With this revelation, Sidda finally understands her mother's suffering. Vivi and Sidda reconcile, and Sidda decides that she wants to marry Connor in Louisiana. Vivi and the Sisters induct Sidda into the Ya-Ya Sisterhood.

Cast
 Sandra Bullock as Siddalee "Sidda" Walker
 Allison Bertolino as the child Sidda
 Angus Macfadyen as Connor McGill
 Ellen Burstyn as Viviane Joan "Vivi" Abbott Walker
 Ashley Judd as young Vivi Abbott-Walker
 Caitlin Wachs as the child Vivi Abbott
 James Garner as Shepherd James "Shep" Walker
 David Lee Smith as young Shep
 Maggie Smith as Caroline Eliza "Caro" Brewer Bennett
 Katy Selverstone as young Caro
 Mary Katherine Weiss as the child Caro
 Fionnula Flanagan as Aimee Malissa "Teensy" Whitman
 Jacqueline McKenzie as young Teensy
 Alyssa May Gold as the child Teensy 
 Shirley Knight as Denise Rose "Necie" Kelleher Ogden
 Kiersten Warren as young Necie
 Nicki Tschudi as the child Necie
 Matthew Settle as Jack Whitman
 Cherry Jones as "Buggy" Abbott, Vivi's mother
 David Rasche as Taylor Abbot, Vivi's father
 Gina McKee as Genevieve Whitman, Teensy's mother
 Mark Joy as Mr.
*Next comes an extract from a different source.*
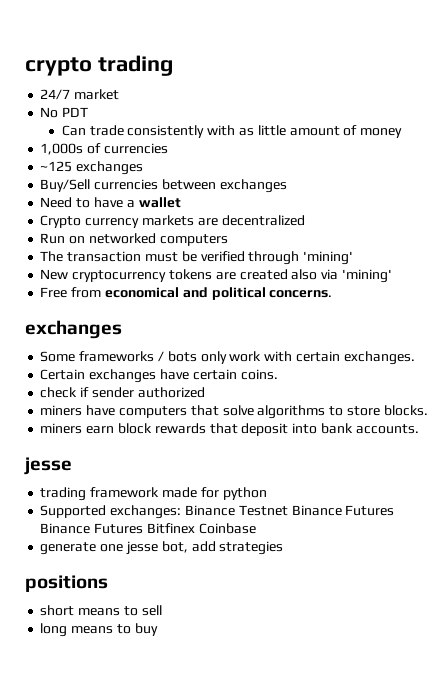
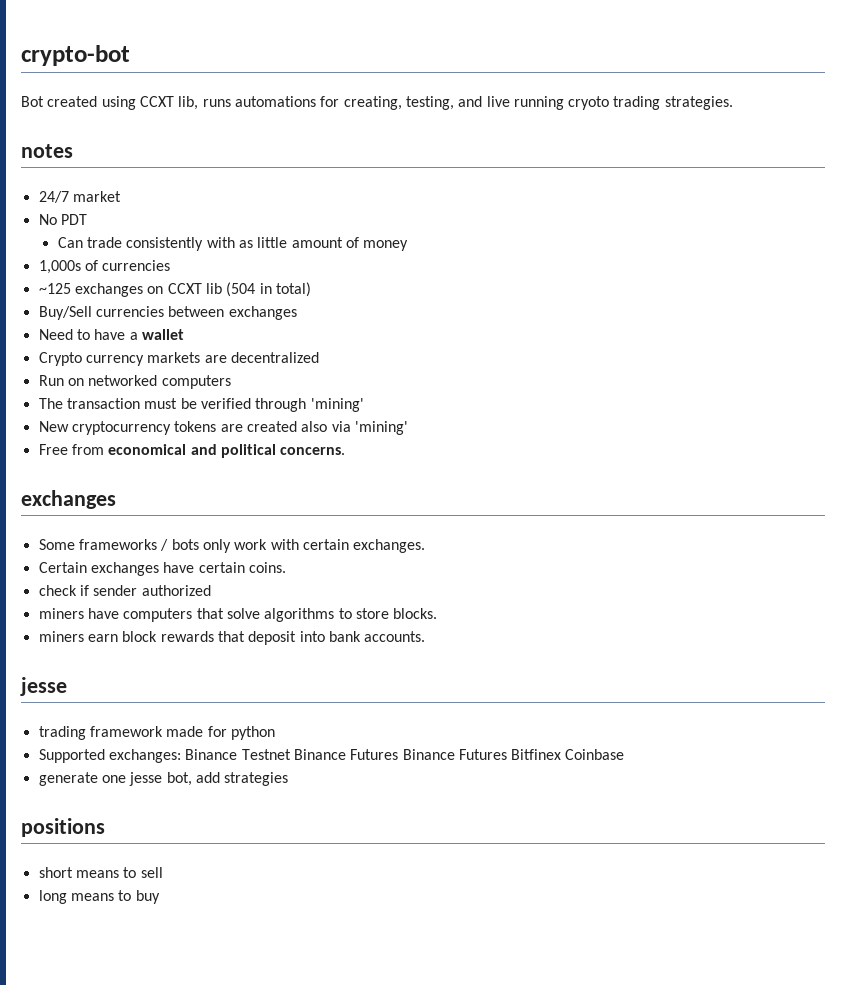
[25,55,173,76] crypto trading -> [21,45,130,66] [21,96,733,110] [21,144,73,158] crypto-bot // Bot created using CCXT lib, runs automations for creating, testing, and live running cryoto trading strategies. // notes
(144, 168) none -> [147,282,311,297] on CCXT lib (504 in total)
Whitman, Teensy's father

Reception

Box office
Divine Secrets grossed a domestic total of $69,599,016 and $4,240,224 outside the States, totaling $73,839,240 worldwide.  The film opened at #2 the weekend of its release with $16,167,412 behind The Sum of All Fearss second weekend.

Critical response
Divine Secrets of the Ya-Ya Sisterhood received a mixed response from film critics.  The film holds a 44% "Rotten" rating on the review aggregator Rotten Tomatoes with the consensus, "Divine Secrets of the Ya-Ya Sisterhood is more melodramatic than emotionally truthful, and uneven in its mixture of time periods, actresses, laughter and tears."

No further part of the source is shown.